Per non parlare dell’affidamento delle piazzole in questione sempre alle stesse persone, o a prestanomi, di volta in volta utilizzati per non dare troppo nell’occhio, con tenori di vita non proprio modesti e, in alcuni casi, vicini ad ambienti malavitosi. Dunque, senza alcun cambio di assegnazione, in totale violazione del bando che ne regolava l’affidamento. Per non parlare del fatto che, nonostante alcuni degli assegnatari per qualche anno non avessero pagato il canone di locazione, peraltro irrisorio, l’Amministrazione comune avrebbe continuato a concedere tali spazi, proprio come avrebbe fatto con l’assegnazione dello spazio relativo al bar del villaggio. 
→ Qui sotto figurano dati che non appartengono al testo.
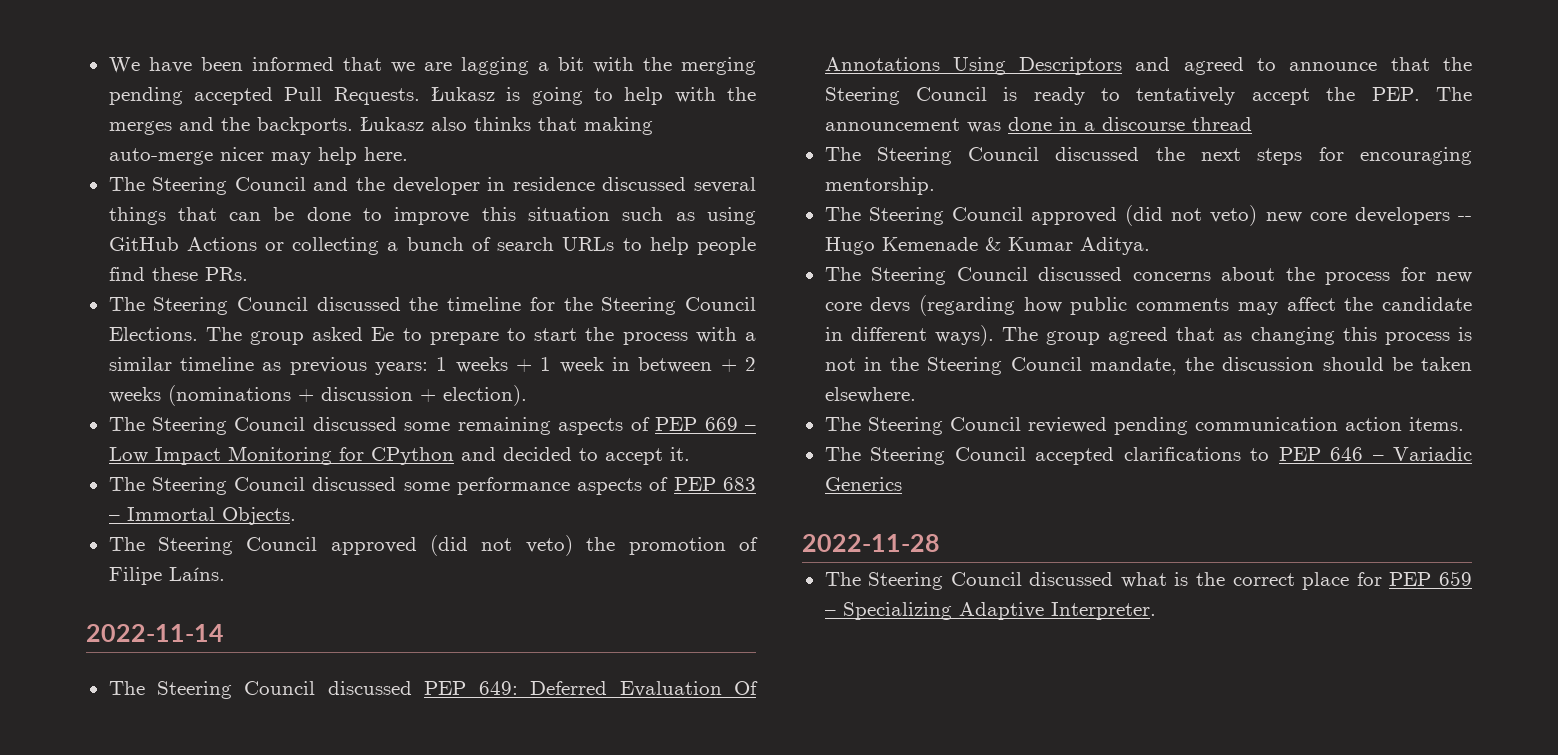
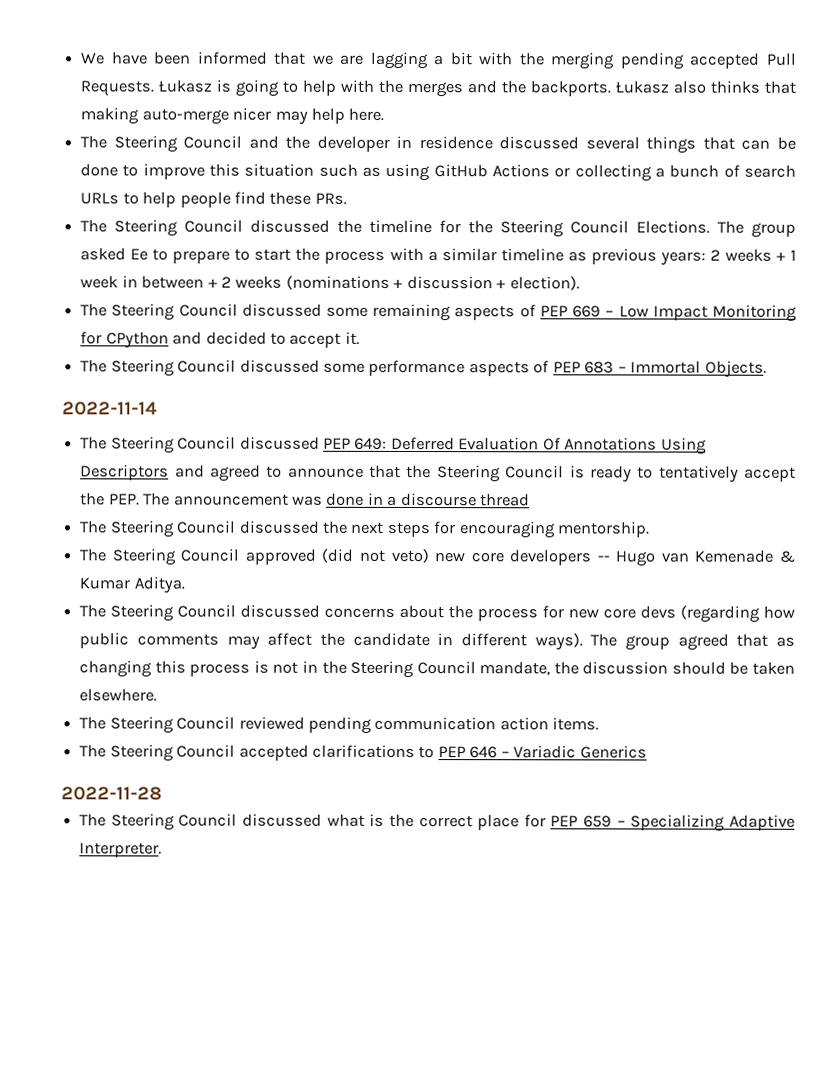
[436,357,448,371] 1 -> [709,249,721,261] 2
[108,535,758,556] [108,567,225,585] // The Steering Council approved (did not veto) the promotion of Filipe Laíns. -> (767, 369) none
(875, 246) none -> [660,552,689,563] van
Di più. Alcuni cittadini, ritenendo il diritto ormai acquisito, avrebbero addirittura venduto tale concessione, con tanto di atto di compravendita, venendo palesemente meno al senso di sostegno sociale, con il quale era stato costruito il villaggio comunale. «Una situazione scandalosa», per dirla con il magistrato, che ha chiuso il cerchio su quelle “vere e proprie compravendite portate a buon fine grazie alla compiacenza degli esponenti comunali che, di volta in volta, avrebbero “regolarizzato” la situazione dal punto di vista formale, facendo subentrare l’acquirente nel (fittizio) rapporto concessorio con il Comune”. Insomma, secondo il magistrato, si sarebbe venuto a creare un vero e proprio sistema parallelo illegale, che non avrebbe rispettato nemmeno le norme illegittime ed illegali che erano state poste alla sua base.